## Task prompt
Each line of the records below that holds "style" should be copied out.

## Material shown
____

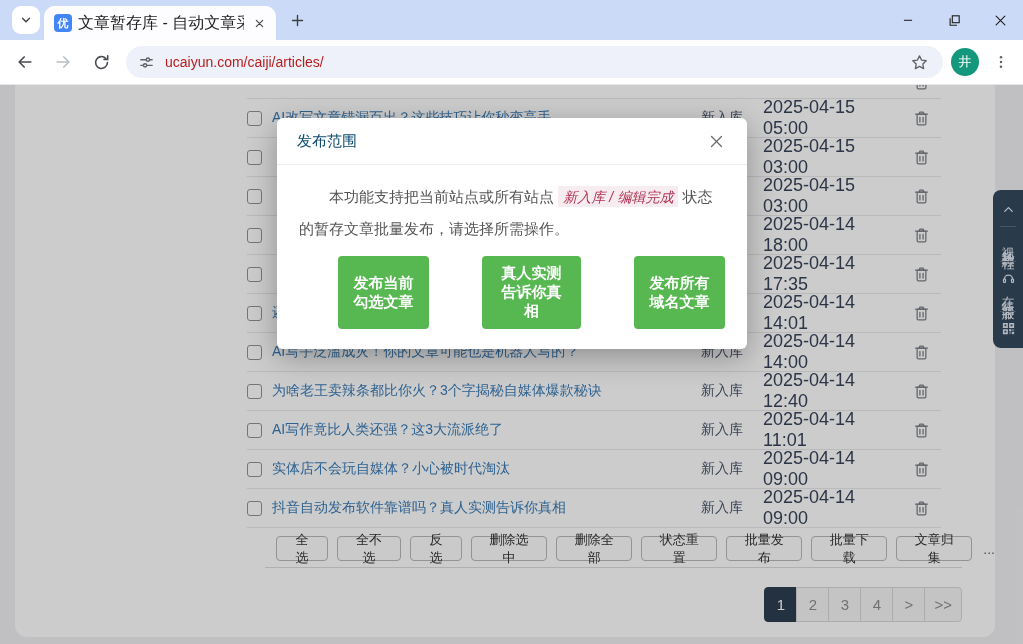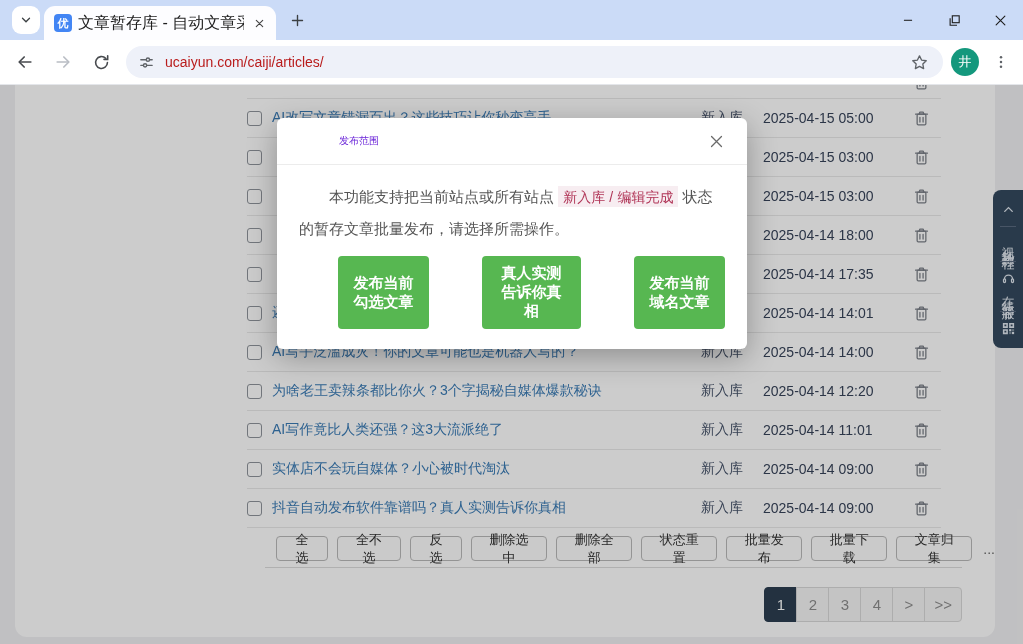--- a/index.html
+++ b/index.html
@@ -30,21 +30,21 @@
   .content { position: absolute; top: 85px; left: 0; right: 0; bottom: 0; background: #f1f1f3; overflow: hidden; }
   .card { position: absolute; left: 15px; top: 0; width: 980px; height: 552px; background: #fff; border-radius: 0 0 12px 12px; }
 
   .list { position: absolute; left: 232px; top: 0; width: 694px; }
   .partial-row { height: 14px; border-bottom: 1px solid #e9e9e9; display: flex; justify-content: flex-end; overflow: hidden; }
   .partial-row .trash-cell { margin-top: -12px; }
   .row { height: 39px; display: flex; align-items: center; border-bottom: 1px solid #e9e9e9; }
   .cb { width: 15px; height: 15px; border: 1.5px solid #8f949b; border-radius: 3px; background: transparent; flex: 0 0 15px; margin-right: 10px; }
   .a-title { flex: 1; font-size: 14px; color: #3a7bb5; white-space: nowrap; overflow: hidden; }
   .a-status { width: 62px; font-size: 14px; color: #46536a; }
-  .a-time { width: 138px; font-size: 14px; color: #38445a; }
+  .a-time { width: 138px; font-size: 18px; color: #38445a; }
   .trash-cell { width: 40px; display: flex; justify-content: center; }
 
   .toolbar { position: absolute; left: 250px; top: 451px; display: flex; align-items: center; gap: 9px; padding-left: 11px; }
   .tbtn { height: 25px; padding: 0 13px; border: 1px solid #b9b9b9; border-radius: 4px; background: #fdfdfd; font-size: 13px; color: #333; display: flex; align-items: center; }
   .tmore { font-size: 14px; color: #666; padding-left: 2px; }
   .toolbar-sep { position: absolute; left: 250px; right: 33px; top: 482px; border-top: 1px solid #dcdcdc; }
 
   .pagination { position: absolute; right: 33px; top: 502px; display: flex; }
   .pg { min-width: 33px; height: 35px; display: flex; align-items: center; justify-content: center; font-size: 15px; color: #8d8d8d; background: #f6f6f6; border: 1px solid #d9d9d9; margin-left: -1px; }
   .pg:first-child { border-radius: 4px 0 0 4px; margin-left: 0; }
@@ -53,25 +53,25 @@
 
   .float-bar { position: absolute; right: 0; top: 105px; width: 30px; background: #34495e; border-radius: 8px 0 0 8px; padding: 12px 0 12px; display: flex; flex-direction: column; align-items: center; color: #dfe6ee; }
   .fb-div { width: 16px; border-top: 1px solid #5a6b80; margin: 9px 0; }
   .fb-label { writing-mode: vertical-rl; font-size: 13px; letter-spacing: 4px; line-height: 1; color: #e3e9f0; }
   .fb-ic { display: flex; justify-content: center; }
 
   
   .backdrop { position: absolute; top: 85px; left: 0; right: 0; bottom: 0; background: rgba(0,0,0,0.2); z-index: 5; }
   .modal { position: absolute; left: 277px; top: 118px; width: 470px; z-index: 10; background: #fff; border-radius: 6px; box-shadow: 0 8px 30px rgba(0,0,0,0.3); }
   .m-head { height: 47px; display: flex; align-items: center; padding: 0 20px; border-bottom: 1px solid #ececec; }
-  .m-title { font-size: 10px; color: #6d28d9; margin-left: 42px; }
+  .m-title { font-size: 15px; color: #0c4a6e; }
   .m-close { margin-left: auto; width: 22px; height: 22px; display: flex; align-items: center; justify-content: center; background: none; border: none; cursor: pointer; }
   .m-body { padding: 12px 22px 20px; }
   .m-desc { font-size: 15px; color: #555; line-height: 31px; text-indent: 2em; margin: 4px 0 12px; }
-  .tagwrap { background: #f7edf1; padding: 2px 5px; text-indent: 0; }
+  .tagwrap { background: #f7edf1; padding: 2px 5px; text-indent: 0; font-style: italic; }
   .tag { color: #b03456; font-size: 14px; }
   .m-btns { display: flex; gap: 14px; }
   .gbtn { background: #57b751; color: #fff; font-size: 15px; font-weight: bold; padding: 8px 15px; border: none; border-radius: 4px; cursor: pointer; font-family: inherit; margin-left: 39px; }
 </style>
 </head>
 <body>
 
 <div id="screen">
 
   <div class="tabstrip">
@@ -274,21 +274,21 @@
                 <rect x="6.5" y="6.5" width="11" height="13.5" rx="1.5"></rect>
                 <path d="M10 10.5v6M14 10.5v6"></path>
               </svg>
           </span>
         </div>
 
         <div class="row">
           <span class="cb"></span>
           <span class="a-title">为啥老王卖辣条都比你火？3个字揭秘自媒体爆款秘诀</span>
           <span class="a-status">新入库</span>
-          <span class="a-time">2025-04-14 12:20</span>
+          <span class="a-time">2025-04-14 12:40</span>
           <span class="trash-cell">
             <svg width="19" height="19" viewBox="0 0 24 24" fill="none" stroke="#7a7f87" stroke-width="1.6" stroke-linecap="round">
                 <path d="M4.5 6.5h15"></path>
                 <path d="M9.5 6.5V5a1 1 0 0 1 1-1h3a1 1 0 0 1 1 1v1.5"></path>
                 <rect x="6.5" y="6.5" width="11" height="13.5" rx="1.5"></rect>
                 <path d="M10 10.5v6M14 10.5v6"></path>
               </svg>
           </span>
         </div>
 
@@ -406,18 +406,18 @@
     </div>
     <div class="m-body">
       <p class="m-desc"><span>本功能支持把当前站点或所有站点</span>
         <span class="tagwrap"><span class="tag">新入库</span>
         <span class="tag">/</span>
         <span class="tag">编辑完成</span></span>
         <span>状态的暂存文章批量发布，请选择所需操作。</span></p>
       <div class="m-btns">
           <button class="gbtn">发布当前勾选文章</button>
           <button class="gbtn">真人实测告诉你真相</button>
-          <button class="gbtn">发布当前域名文章</button>
+          <button class="gbtn">发布所有域名文章</button>
         </div>
     </div>
   </div>
 
 </div>
 
 </body></html>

____

## Response
+  .tagwrap { background: #f7edf1; padding: 2px 5px; text-indent: 0; font-style: italic; }
 </style>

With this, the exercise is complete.